Randy athletes at the Commonwealth Games are giving the game’s chiefs a new headache by clogging up the village’s drainage system with used condoms.
Organisers in Delhi provided 8,000 free condoms last week with more than half of the contraceptives already snapped up by the game’s horizontal joggers.
But instead of disposing of them properly, athletes have been flushing them down the toilet.
Staff are having their work cut out unblocking the village’s sewage system – with the non-biodegradable contraceptives clogging up the drains.
Commonwealth Games Federation President Mike Fennell said: “If that is happening, it shows that there is use of condoms and I think that is a very positive story.
“We all know that encouraging safe sex is a very important thing to do.”
Condoms have been given out at games since the 1992 Barcelona Olympics with these events known for being sex fests as well as sporting spectacles.
Matthew Syed, a journalist for The Times, represented Great Britain in table tennis at the Barcelona games and remembers the event for its sex as much its sport.
He once wrote: “I had sex more often in those two and a half weeks than in the rest of my life up to that point.
“That is to say twice, which may not sound a lot, but for a 21-year-old undergraduate with crooked teeth, it was a minor miracle.”

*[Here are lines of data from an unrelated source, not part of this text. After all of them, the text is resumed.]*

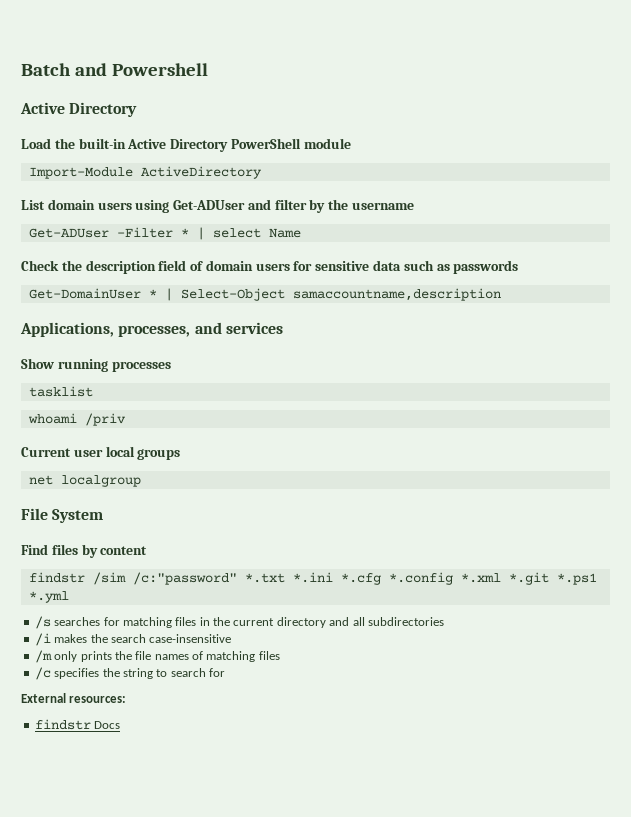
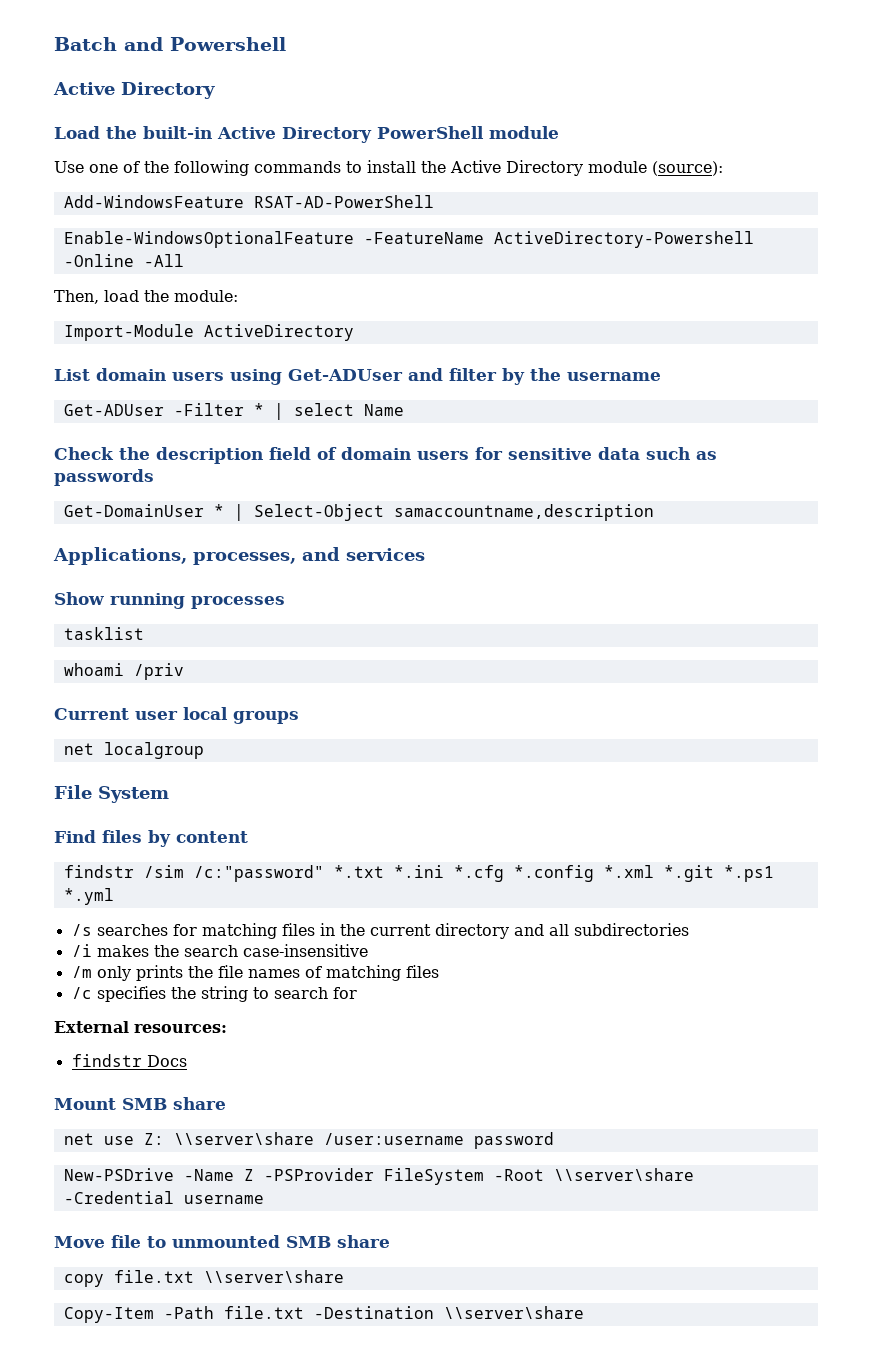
+ Use one of the following commands to install the Active Directory module (source):
+ Add-WindowsFeature RSAT-AD-PowerShell
+ Enable-WindowsOptionalFeature -FeatureName ActiveDirectory-Powershell -Online -All
+ Then, load the module:
+ Mount SMB share
+ net use Z: \\server\share /user:username password
+ New-PSDrive -Name Z -PSProvider FileSystem -Root \\server\share -Credential username
+ Move file to unmounted SMB share
+ copy file.txt \\server\share
+ Copy-Item -Path file.txt -Destination \\server\share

The drainage problem is the latest problematic event to take place at the Commonwealth Games in India.
It has been a disastrous start so far with major concerns about the facilities and poor attendances at events while many of the competitors have suffered severe bouts of the infamous ‘Delhi Belly’.
And to combat the wild monkeys running riot in the city, chiefs have had to employ Langur Monkeys as animal security guards.
But while event chiefs have been slammed for these part in the debacle, the blame for drain blockage can be laid fairly at the foot of the competitors.